In fact, “A girl’s foot marked her as being from particular region, as well as belonging to a particular economic and / or cultural stratum” (Ross 313). “Children had no say in the choice Of partner and, one married, were pressured to remain in the joint family, where the senior male parent controlled all family resources and the senior female parent controlled all domestic affairs” (Greenshank 12). In effect, “from the standpoint of the girl’s family the optimal match was with a family moving up the ladder of status and success” (Greenshank 13).
In addition, footslogging had two purposes applied in the development of Chinese society: “First, outbidding kept women in a hobbled and subservient domestic state; second, it rendered them sex objects to satisfy certain perverted erotic fantasies of men” (OK 8). Therefore, “footslogging again supported the family system with its elevation of age over youth and male over female” (Greenshank 15). As footslogging restricted women physically, women are forced to stay at home and to be easily dominated by her husband.
It strengthened the Confucian ideal for a woman to be confined and subjugated by men.
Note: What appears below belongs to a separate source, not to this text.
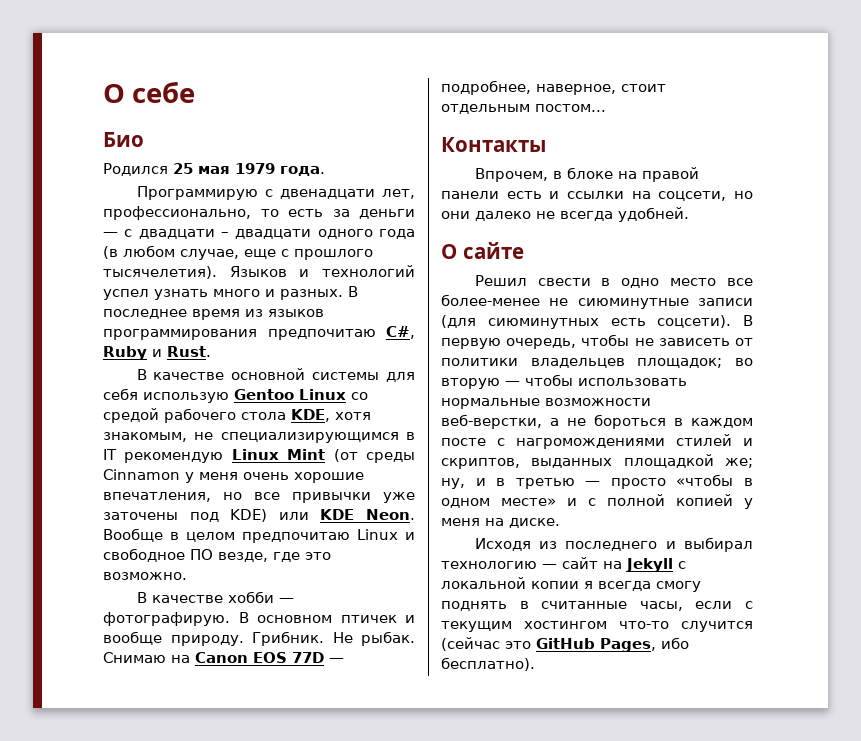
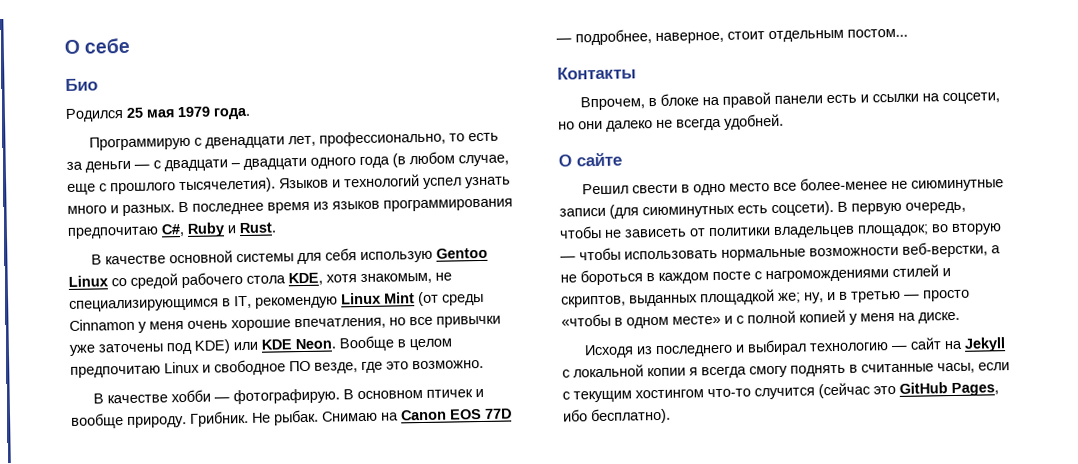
[103,449,117,460] IT -> [234,295,252,309] IT,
The control of women’s mobility not only assured her chastity, but also prevented her from running away or seeking help in the neighborhood. As a result, women must be passive and accept every whim and desire of her husband. In most cases, women were only treated as sex objects for men’s satisfaction. Women are being euthanized. Because of this gender inequality, men are allowed to have as many concubines as they want, while women should always be loyal to their husbands.
Footslogging covered all aspect of the core social, political, moral, and economic institution of Chinese society:”The Chinese family was both the root and microcosm of a highly centralized and stratified political system. The root of the empire is in the state” The root of the state is in the family” (Greenshank 11). “Feet and shoe were advertisement for upbringing, cultural level and accomplishment, family background and temperament. Impossibly small, these feet were originally a source of great pride. Small feet added prestige to a family’ (Ross 313). Neo-Confucian though was long on its demand that female become virtuous and industrious while bending to the will of male authority, but it was short on how this process of “becoming her body: should be accomplished Given the culturally exaggerated sense of a moan’s body as mediating space and given the cultural necessity that a woman properly orient her body – that is, bend it to will of male authority – it is reasonable that a girl’s way of signifying her womanhood should be conceptualized in bending the organs that control space, spatial extension, and 681).